Rozdział 18

62 6 0
                                    

Perspektywa Harry'ego 

Muszę przyznać że w Bułgarii jest ciekawie. Myślałem że będę się nudził ale jednak. Szkoda tylko że już jutro wrócimy do domu. Ale jakoś to przeżyję. Poznałem Martina Kruma. Niestety jego starszego brata nie mogłem poznać, ponieważ ten był na jakimś obozie Quidditcha. Ale kiedyś na pewno mi się uda. Co śmieszyło moich opiekunów. Ale tylko do czasu kiedy. Ja, jak to ja zmieniłem im za karę włosy. To nie moja wina że się ze mnie śmiali. A ja na to na pewno nie pozwolę. A Remus poinformował mnie że moi rodzice robili tak samo.


Perspektywa Remusa

Po śniadaniu udaliśmy się na zakupy a na sam koniec do wesołego miasteczka. Niestety co dobre zawsze się kończy i musieliśmy wrócić na obiad. Wtedy też poinformowałem Harry'ego i swojego chłopaka. Że czas się pakować. Z czego jak zawsze nie szczęśliwy był Black. Ale do czasu kiedy Harry uznał że ładnie by wyglądał w zielonych włosach. A ten od razu zaczął się pakować. A ja nie mogłem ze śmiechu.


Perspektywa Syriusza

Gdy w końcu byłem spakowany to Harry oddał mi różdżkę. Dopiero w pokoju kiedy chciałem jej użyć aby się spakować. Okazało się że mały spryciarz mi ją wyciągnął abyśmy mieli równe szanse.
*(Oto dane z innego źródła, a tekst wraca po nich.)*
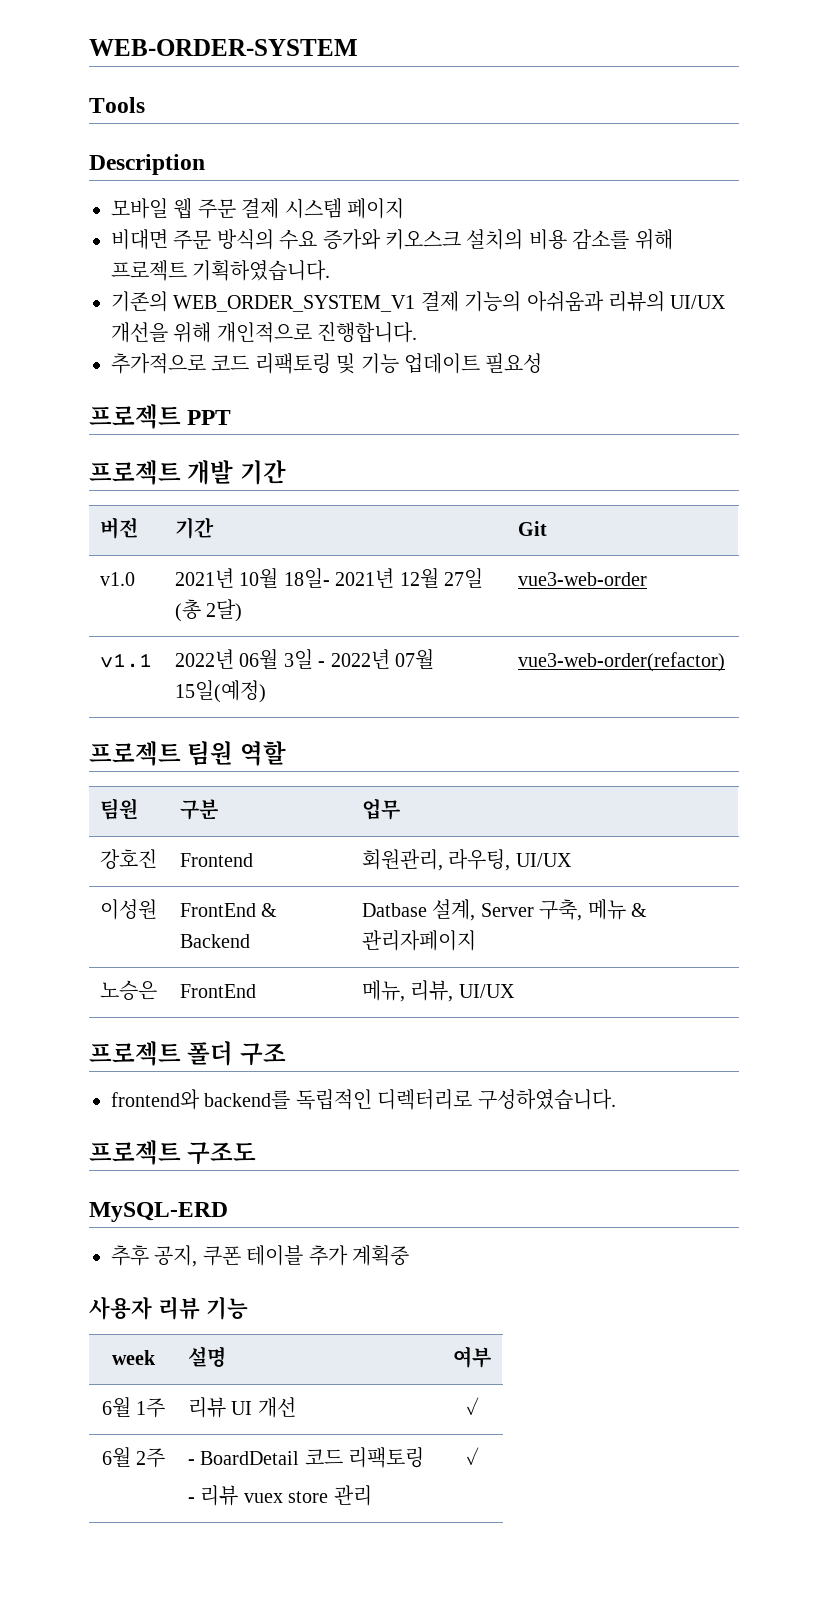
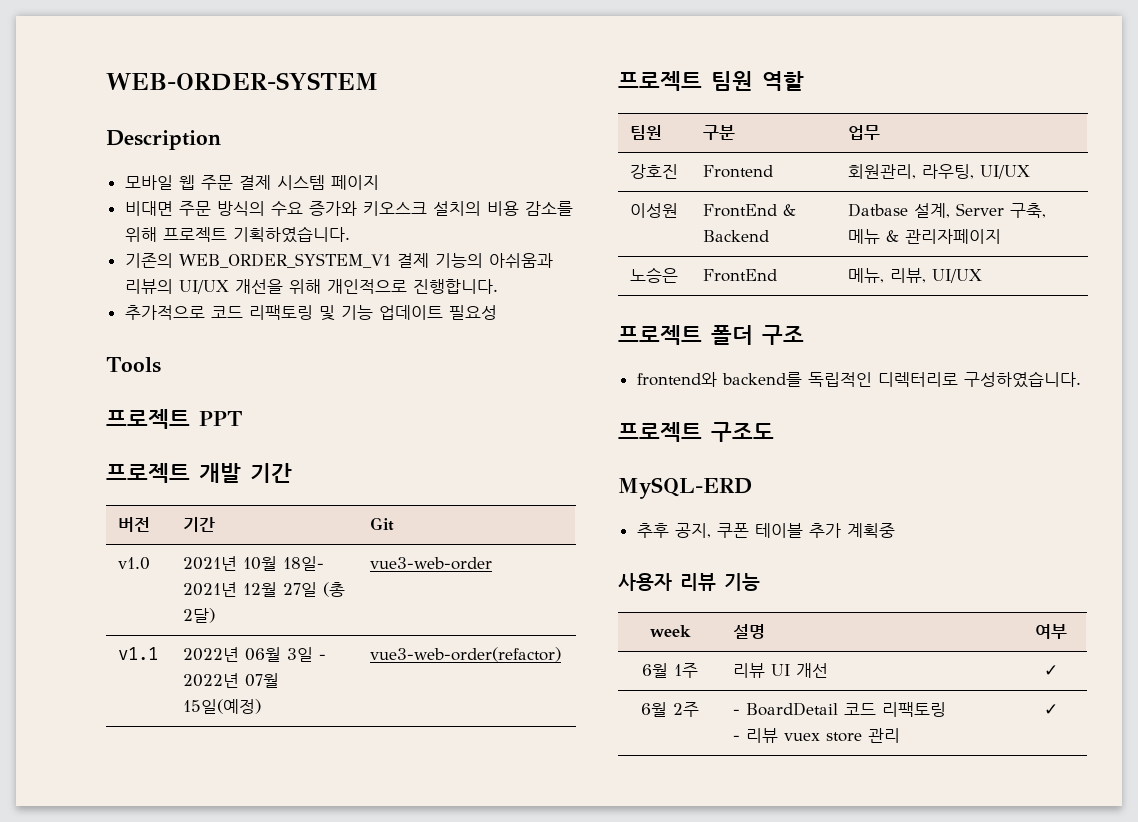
- Tools
+ Tools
I takim sposobem ja Syriusz Orion Black zostałem przechytrzony przez dziecko. Co śmieszyło mojego chłopaka przeciwieństwie do mnie, ponieważ chodzi tutaj o moją jakże cudowną dumę. Na co ci że to jest duma żartownisia. I udali się do ogrodu. Gdzie mieliśmy mile spędzić czas przy basenie. Po jakimś czasie zabawa się skończyła i wszyscy udaliśmy się do jadalni na kolację a później spać. 


Perspektywa Albusa

Siedziałem w swoim gabinecie i patrzyłem na zdjęcie młodego małżeństwa z rocznym synkiem. Chociaż od zrobienia jego minęło dziewięć lat. I ten chłopiec za rok ma zawitać szkołę której jestem dyrektorem. To nadal nie wierzę że tyle lat minęło. Że ci już nie żyją prawie dziewięć lat. Nadal się zastanawiam czy dałoby się coś zrobić. Ale wiem że jest za późno a Harry jest szczęśliwy z obecnymi opiekunami. Ale nie wiem czy nauczyciele przeżyją z kolejną grupą żartownisiów. Czas pokaże. Z takimi właśnie myślami poszedłem spać. 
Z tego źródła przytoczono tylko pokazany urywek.